Sorry but I have to agree.

I like the backgrounds and the shots look good, but holding the instruments isn't the look I would go for myself.


----------



## james on bass (Feb 4, 2006)

We took about 50-60 pictures, and every one, the band wanted instruments in the pics. First time I've ever done band pictures with instruments myself.


----------



## flashPUNK (Feb 16, 2006)

A few of our current photos...
We're looking to update, as we've recently changed our drummer.





























Finally, our most recently shot press photo with the new drummer... This will be replaced in a few months when we get some more cash.


----------



## bagpipe (Sep 19, 2006)

flashPUNK said:


> A few of our current photos...
> We're looking to update, as we've recently changed our drummer.
> 
> Finally, our most recently shot press photo with the new drummer... This will be replaced in a few months when we get some more cash.


Maybe its just me, but I find those first 3 are pretty lame. Last one is better, but I'd go with your live pics from the other thread before I'd go with any of these.


----------



## Guest (Oct 16, 2007)

flashPUNK: I like the last one best (the pissing on the trees has been done, done, done -- please tell me you didn't pay someone to come up with that shot!) but you guys look too happy.

james on bass: I like the last one best because I think it would crop nicely into a square format.
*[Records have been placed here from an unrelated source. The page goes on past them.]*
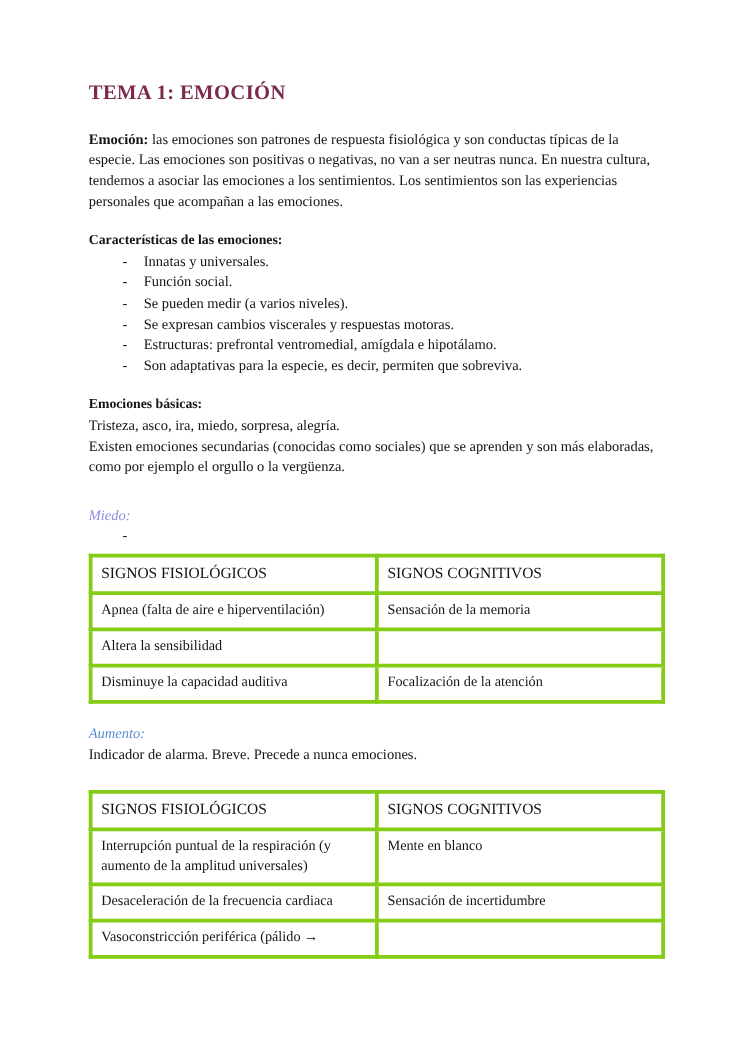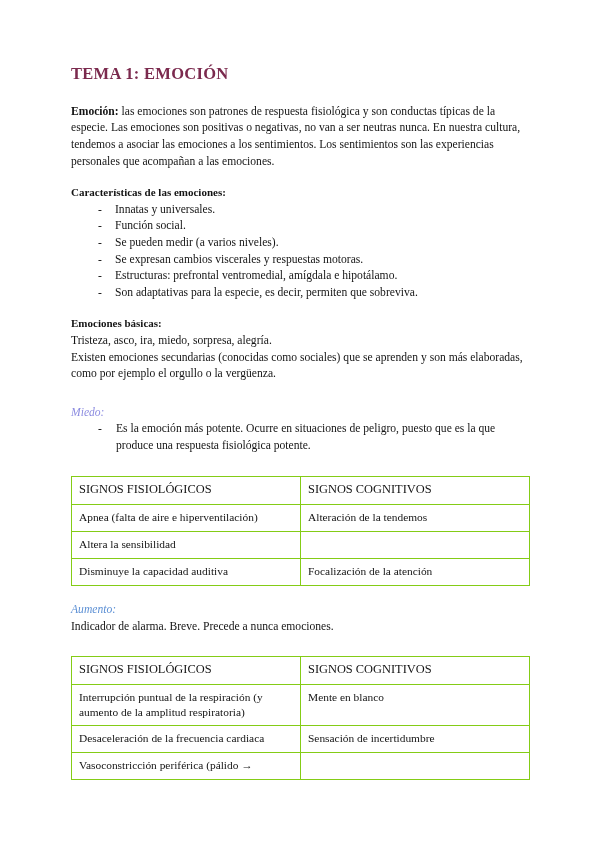"Es la emoción más potente." span { html: <span>Es la emoción más potente. Ocurre en situaciones de peligro, puesto que es la que produce una respuesta fisiológica potente.</span> -> none }
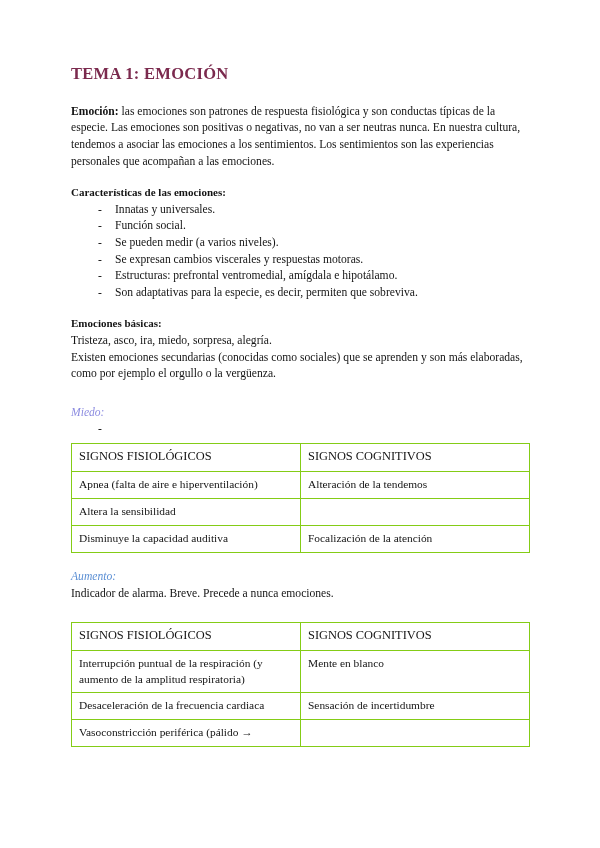"SIGNOS FISIOLÓGICOS" table.signs td { border: 1px solid #84cc16 -> 3px solid #84cc16 }
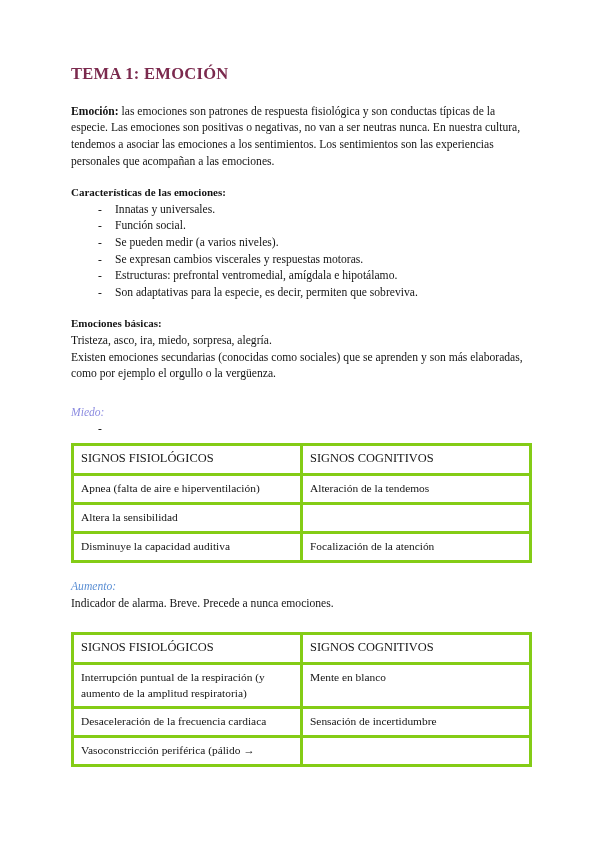"Alteración de la tendemos" td { text: Alteración de la tendemos -> Sensación de la memoria }
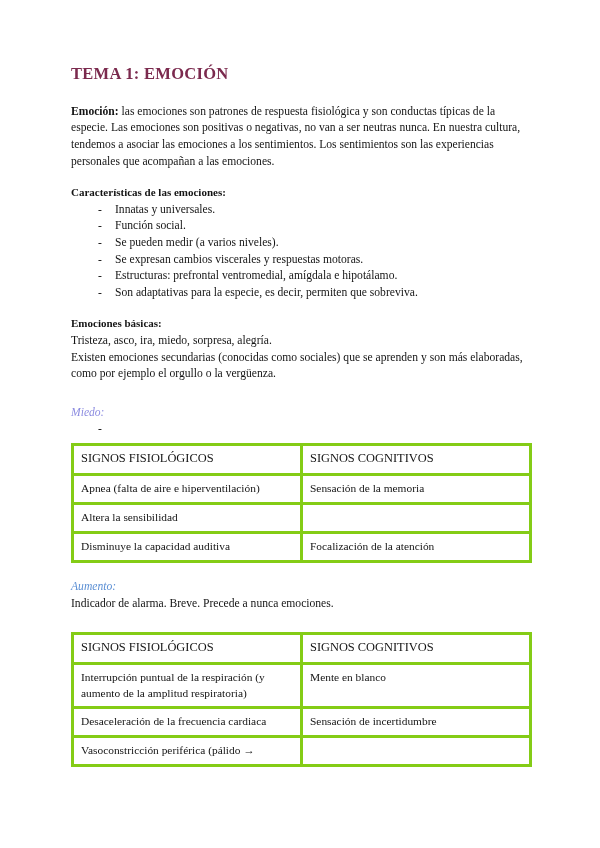"Interrupción puntual de la respiración" td { text: respiratoria -> universales }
I prefer square format photos. I think they place a little nicer. Either that or golden rectangles. And yea, I would have ditched the instruments too and tried to keep it belt line and above but oh well.

But I'm a freak when it comes to photographs, especially band shots.


----------



## flashPUNK (Feb 16, 2006)

the main thing we were trying to get across is that we don't take ourselves too seriously.


----------



## Guest (Oct 16, 2007)

flashPUNK said:


> the main thing we were trying to get across is that we don't take ourselves too seriously.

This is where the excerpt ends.